The flopped film Samuel L Jackson hated making: “I didn’t have such a great time”

Throughout his career, Samuel L Jackson has always been an actor who likes to have fun. He likes starring in movies that mass audiences want to see, and he loves the reputation he’s built as one of the coolest people in Hollywood. This exalted status allows him to be outspoken about the business and people within it, and he will never shy away from telling it like it is. However, this doesn’t mean he often dishes the dirt on bad times he’s had or people he disliked working with. In fact, he reportedly hated working on a 2008 comedy but didn’t say a word about it for five years – and even then, he played his cards pretty close to his chest.

In truth, the only long-running beef Jackson has ever had in his career has been his complicated relationship with Spike Lee. Interestingly, that relationship is tangentially related to Jackson’s difficult experience in 2008 when he made Soul Men with his good pal Bernie Mac. You see, the director of that movie was Malcolm D Lee, who is Spike’s cousin – and he didn’t see eye to eye with Jackson at all.

To give the story its full context, we must go back to 1992. At that point, Jackson had starred in three of Spike’s first five movies: School Daze, Do the Right Thing and Jungle Fever. It was his role as crack addict Gator in Jungle Fever that finally put Jackson on the map in Hollywood, though, and he was delighted to find out the Cannes Film Festival had created its first ‘Best Supporting Performance Award’ specifically to honour him. Jackson was soon approached to star as an FBI agent in the thriller White Sands, but Spike also wanted him in a small but pivotal role in his upcoming biopic Malcolm X.

“I was supposed to be the guy that turned Malcolm X onto Islam in prison,” Jackson revealed in 2023. “I forget who played that role. But it was still down to that Spike Lee scale-plus-ten salary thing. I was like, ‘I’m not going to work for no scale-plus-ten.'” In essence, Jackson was being lowballed on pay by Spike, and when he chose to make White Sands instead, he admitted, “We fell out.”

Over the years, Jackson and Spike would occasionally butt heads, mainly over Jackson being Quentin Tarantino’s lucky charm. Spike voiced his concerns multiple times over Tarantino’s fondness for using the N-word in his movies, and he even called Django Unchained – in which Jackson played a controversial role as a villainous house slave – disrespectful to his ancestors.

None of this was enough to put Jackson off working with Spike’s cousin Malcolm, though, a director in his own right known for comedies like Undercover Brother and The Best Man. However, maybe it should have, because the movie they made together was a complete flop, and the two men struggled to get along during production.

When Playboy magazine asked Jackson in 2013 if he and Spike working together on the Oldboy remake was a sign they’d hashed out their feud and Tarantino-related differences, Jackson gave an unexpected answer.
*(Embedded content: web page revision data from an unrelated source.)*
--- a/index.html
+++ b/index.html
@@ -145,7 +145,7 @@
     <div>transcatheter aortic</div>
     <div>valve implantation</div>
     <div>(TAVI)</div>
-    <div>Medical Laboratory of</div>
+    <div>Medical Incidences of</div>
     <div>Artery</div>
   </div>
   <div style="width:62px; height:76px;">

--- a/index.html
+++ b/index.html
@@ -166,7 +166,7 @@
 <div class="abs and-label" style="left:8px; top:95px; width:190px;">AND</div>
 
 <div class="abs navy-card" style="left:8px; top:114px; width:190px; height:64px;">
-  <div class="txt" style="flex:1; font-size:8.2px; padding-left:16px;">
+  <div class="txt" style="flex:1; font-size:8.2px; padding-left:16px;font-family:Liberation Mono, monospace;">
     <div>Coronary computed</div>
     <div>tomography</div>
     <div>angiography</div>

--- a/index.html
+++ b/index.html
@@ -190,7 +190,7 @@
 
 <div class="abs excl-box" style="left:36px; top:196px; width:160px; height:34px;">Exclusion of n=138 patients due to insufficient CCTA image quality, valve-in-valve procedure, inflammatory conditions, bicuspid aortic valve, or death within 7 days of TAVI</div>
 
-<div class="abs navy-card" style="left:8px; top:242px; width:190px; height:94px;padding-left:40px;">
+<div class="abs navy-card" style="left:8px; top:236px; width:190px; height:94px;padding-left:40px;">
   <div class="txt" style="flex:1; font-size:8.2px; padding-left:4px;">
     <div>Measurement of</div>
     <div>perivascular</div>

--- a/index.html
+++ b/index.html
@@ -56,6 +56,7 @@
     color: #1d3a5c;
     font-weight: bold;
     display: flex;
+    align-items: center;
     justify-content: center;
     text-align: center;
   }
He revealed that they’d simply resolved not to talk about controversial subjects – and this included Malcolm, too.

“We didn’t have that conversation,” Jackson mused. “One thing I’ve learned is that when I’m hired to do the job, that’s what I do. I did a film with Bernie Mac that was directed by Spike’s cousin that I didn’t have such a great time doing. We didn’t talk about that either.”
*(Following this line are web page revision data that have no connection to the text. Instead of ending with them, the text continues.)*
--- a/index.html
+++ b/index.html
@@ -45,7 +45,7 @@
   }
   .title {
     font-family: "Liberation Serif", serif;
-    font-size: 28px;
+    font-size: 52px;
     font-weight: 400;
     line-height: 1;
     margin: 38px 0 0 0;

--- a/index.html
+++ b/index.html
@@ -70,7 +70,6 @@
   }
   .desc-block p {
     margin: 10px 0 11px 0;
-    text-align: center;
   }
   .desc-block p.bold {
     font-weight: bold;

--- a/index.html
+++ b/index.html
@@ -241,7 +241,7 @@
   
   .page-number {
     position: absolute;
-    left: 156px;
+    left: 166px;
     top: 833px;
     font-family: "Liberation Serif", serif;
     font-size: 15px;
In fact, Jackson admitted that any conversation about Malcolm and Soul Men amounted to little more than him asking, “How’s he doing?” to which Spike answered, “Oh, he’s fine. You guys didn’t get along so well, did you?” Jackson shook his head and deadpanned, “No, we didn’t” – and that was that. As the iconic Pulp Fiction star put it, “Boom. That was the end of it. One thing had nothing to do with the other.”